UNIT: Unifying Image and Text Recognition in One Vision Encoder
https://arxiv.org/pdf/2409.04095
Contents
- Abstract
- Language & Vision Decoder
- “Text Recognition” Ability Enhancement
- “Image Recognition” Ability Preservation
- Two stages of Training
- Intra-scale pretraining
- Inter-scale fine-tuning
1. Abstract
Vision Transformers (ViTs)
- Excel at image recognition tasks
\(\rightarrow\) But cannot simulataneously support text recognition!
Solution: UNIT
- Novel training framework aimed at “UNifying Image and Text recognition” within a “single model”
Details
- Start with a vision encoder (pre-trained with image recognition tasks)

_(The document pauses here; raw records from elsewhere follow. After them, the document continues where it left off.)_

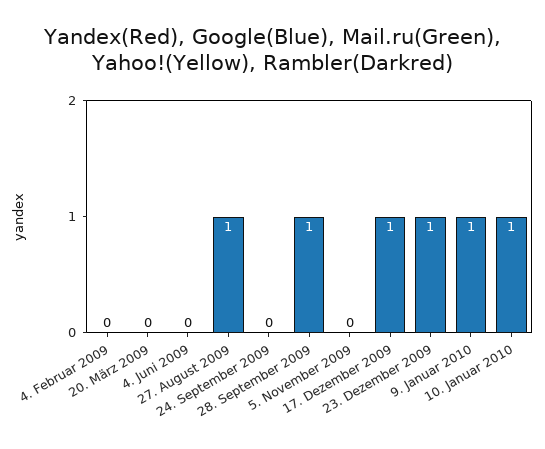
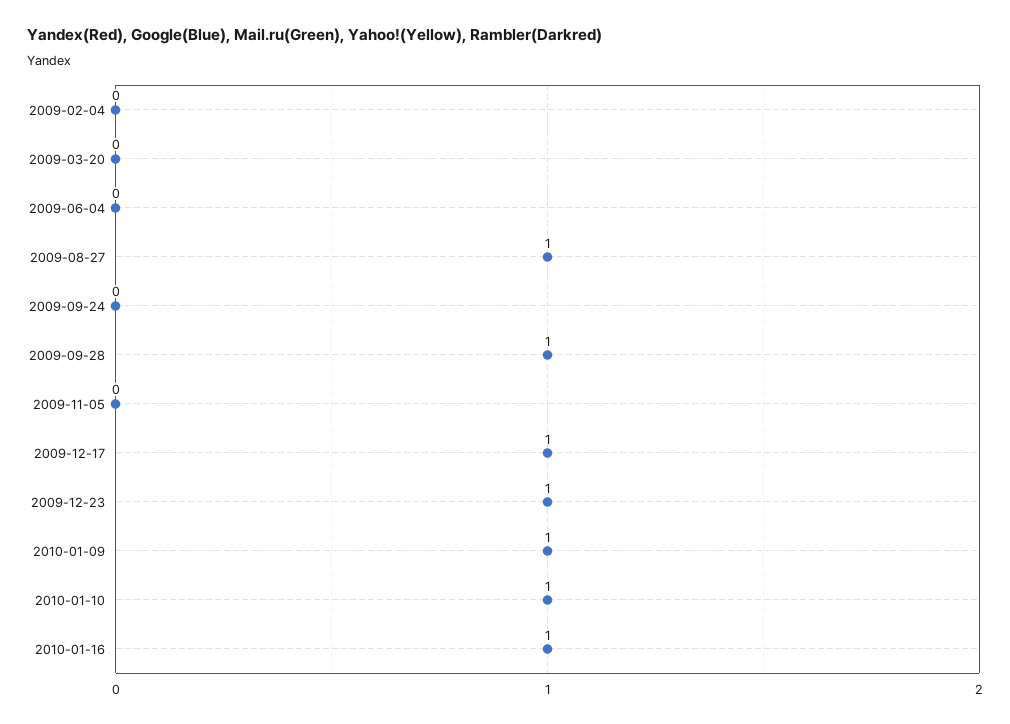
2010-01-16: none -> 1

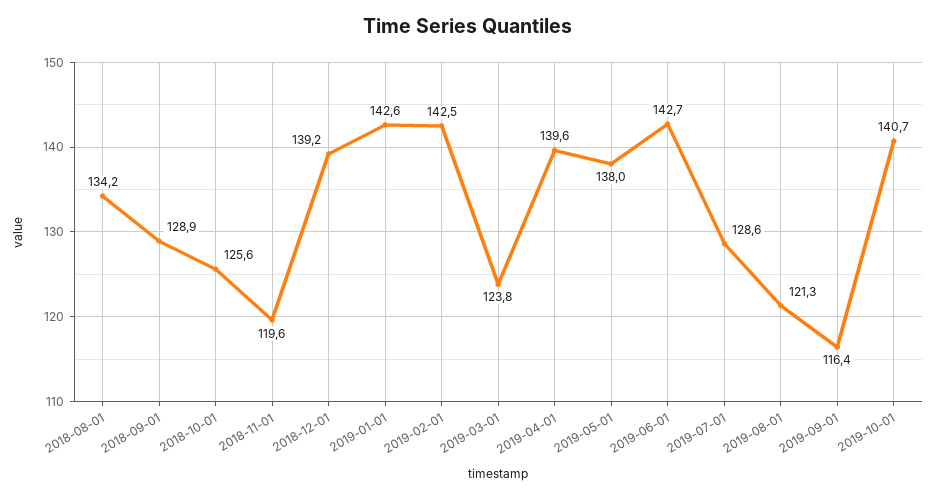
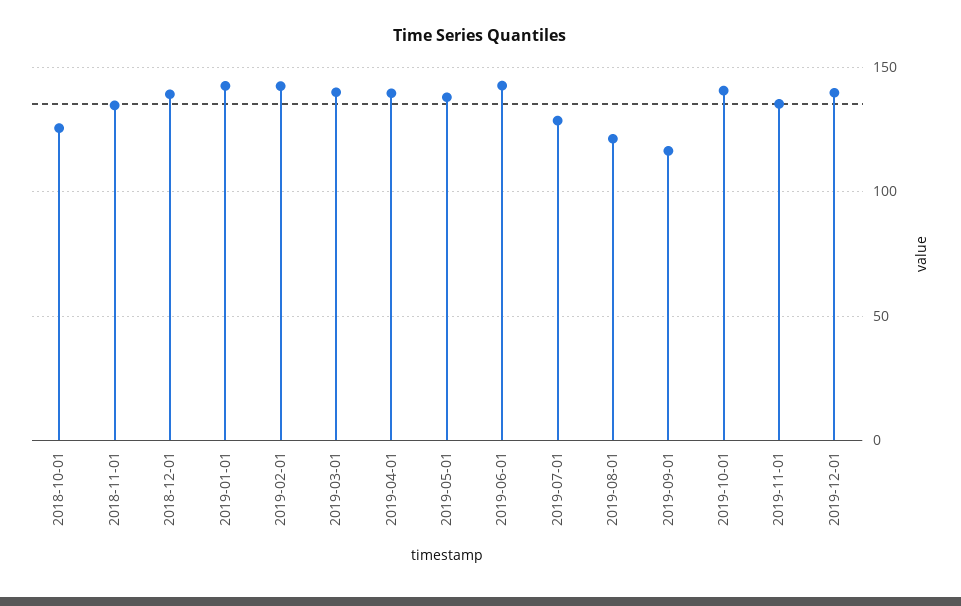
2018-08-01: 134.2 -> none
2018-09-01: 128.9 -> none
2018-11-01: 119.6 -> 135
2019-03-01: 123.8 -> 140
2019-11-01: none -> 135
2019-12-01: none -> 140

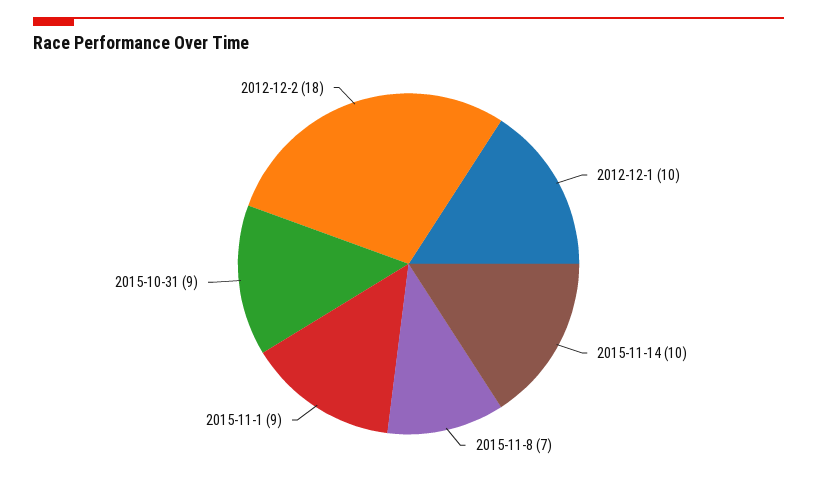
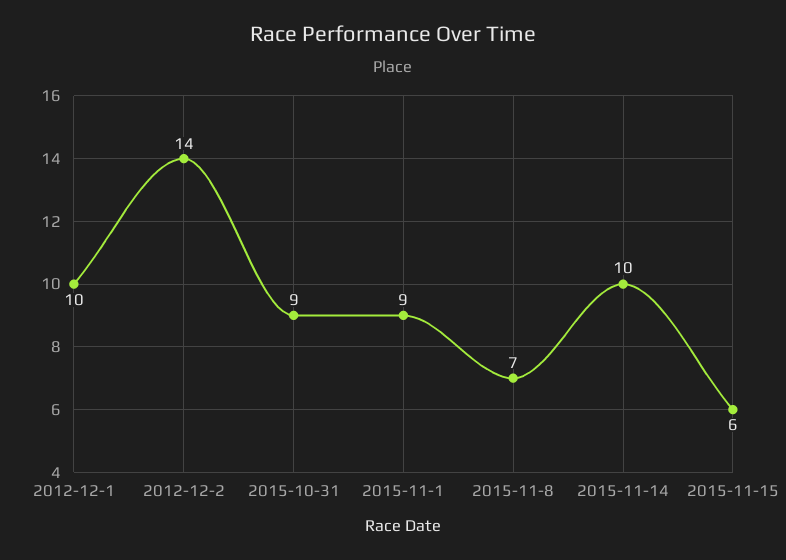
2012-12-2: 18 -> 14
2015-11-15: none -> 6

- Introduce two components
- [1] Lightweight “language” decoder: For predicting text outputs
- [2] Lightweight “vision” decoder: To prevent catastrophic forgetting of the original image encoding capabilities.
- Two stages of training
- (1) Intra-scale pretraining
- (2) Inter-scale fine-tuning
2. Language & Vision Decoder
(a) “Text Recognition” Ability Enhancement
Predict language sequence in the form of text tokens
\(\mathcal{L}_{\operatorname{lan}}(\mathbf{y}, \hat{\mathbf{y}})=-\sum_{t=1}^T \log P\left(\hat{y}_t=y_t \mid \mathbf{y}_{1: t-1}, \mathbf{z}_t^L\right)\).
(b) “Image Recognition” Ability Preservation
Reconstruction task on natural image datasets,
\(\mathcal{L}_{\mathrm{vis}}(\mathbf{X}, \hat{\mathbf{X}})=\sum_{i \in \mathcal{C}} L_{\mathrm{cos}}\left(f_\pi\left(\mathbf{x}_i\right), \hat{\mathbf{x}}_i\right)+\mu L_{11}\left(f_\pi\left(\mathbf{x}_i\right), \hat{\mathbf{x}}_i\right)\).
3. Two stages of Training
(a) Intra-scale pretraining
- Learns unified representations from multi-scale inputs
- How? Images and documents are at their commonly used resolution
- Why? To enable fundamental recognition capability.
(b) Inter-scale fine-tuning
- Introduces “scale-exchanged” data
- How? Images and documents at resolutions different from the most commonly used ones
- Why? To enhance its scale robustness
(c) Loss functions
Intra-scale pretraining
- \(\theta=\arg \min _\theta \mathcal{L}_{\mathrm{lan}}\left(\left\{\mathcal{D}_{\times 1}^I \cup \mathcal{D}_{\times 4}^T\right\}\right)+\lambda \mathcal{L}_{\mathrm{vis}}\left(\left\{\mathcal{D}_{\times 1}^t\right\}\right)\).
Inter-scale fine-tuning
- \(\theta=\arg \min _\theta \mathcal{L}_{\operatorname{lan}}\left(\left\{\mathcal{D}_{\times 4}^I \cup \mathcal{D}_{\times 1}^T \cup \frac{1}{2} \mathcal{D}_{\times 1}^I \cup \frac{1}{2} \mathcal{D}_{\times 4}^T\right\}\right)+\lambda \mathcal{L}_{\mathrm{vis}}\left(\left\{\frac{1}{2} \mathcal{D}_{\times 1}^I \cup \mathcal{D}_{\times 4}^l\right\}\right)\).